One budget plan, deemed the “base budget,” would have kept the North Branch open without developing a community engagement librarian position, increasing the tax levy by almost 4 percent. Another plan, “Option B,” would have closed the North Branch and hired the new librarian, a near 1 percent tax levy hike.

Some board members felt continued funding of the North Branch would only widen the disparity in the quality of library services for Evanston citizens.

“We’re putting money into the wealthiest part of town,” said board President Sharon Arceneaux, referring to the effects of Option A and the base budget. “I feel strongly that if service is going to be equitable, the North Branch needs to close.”

Evanston resident Michele Hays, who lives on the city’s southeast side, said terminating funding for the North Branch would have been most practical, though she was not surprised by the outcome.

“There seems to be a lack of understanding that if you have so much money to go around and if you have a small, very expensive library serving only part of the community, it would follow that it’s effectively taking money away from the rest of the community,” Hays said.

In selecting a budget, the board lacked a permanent library director who would normally provide input in its deliberations.
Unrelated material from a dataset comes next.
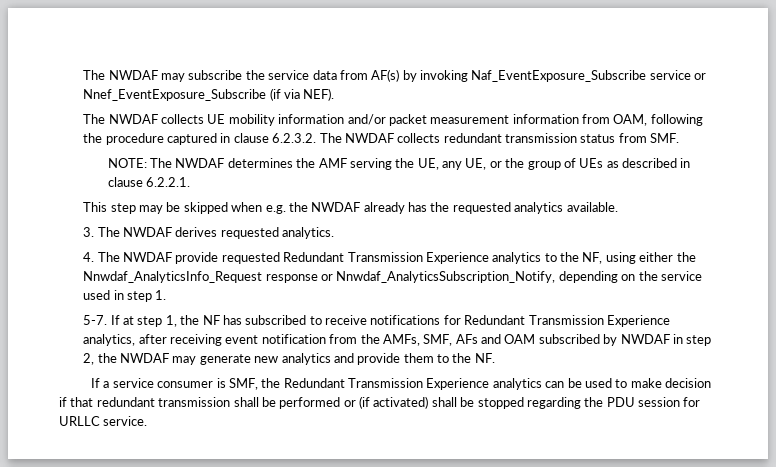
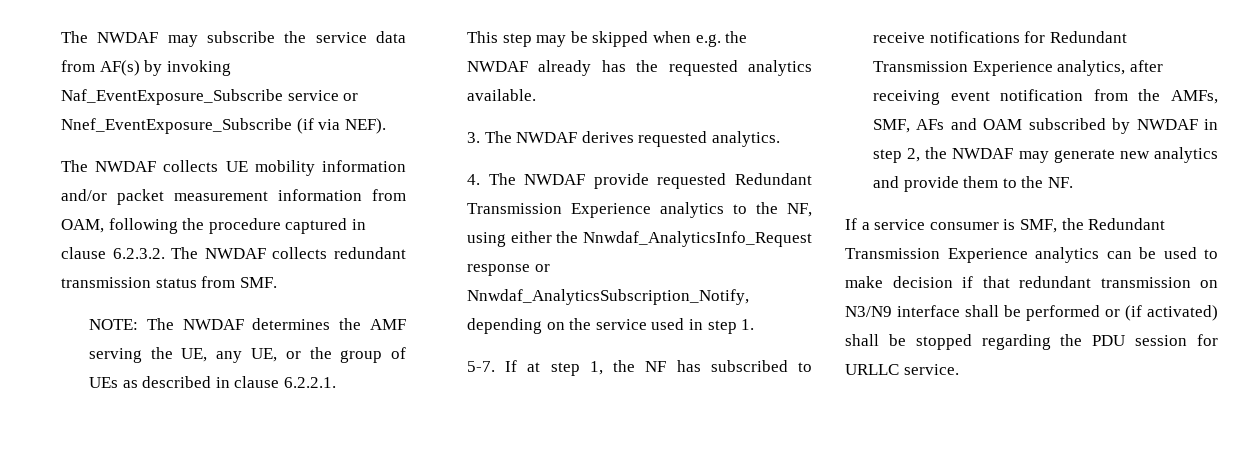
- If a service consumer is SMF, the Redundant Transmission Experience analytics can be used to make decision if that redundant transmission shall be performed or (if activated) shall be stopped regarding the PDU session for URLLC service.
+ If a service consumer is SMF, the Redundant Transmission Experience analytics can be used to make decision if that redundant transmission on N3/N9 interface shall be performed or (if activated) shall be stopped regarding the PDU session for URLLC service.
Donna Dziedzic, former executive director of the Naperville Public Library, is currently serving as interim director.

“The dollar amount (of the budget) is very important, but what the library does with those dollars is most important,” Dziedzic said. “With the plan to use a guide, the library should be able to move forward.”

Acknowledging the tense discussion members had, Dziedwic said it was “fabulous” to see board members embrace their roles.

“It’s very evident this board is tremendously passionate about providing service to the entire community,” she said. “They’ve had to work through a number of very hard decisions.”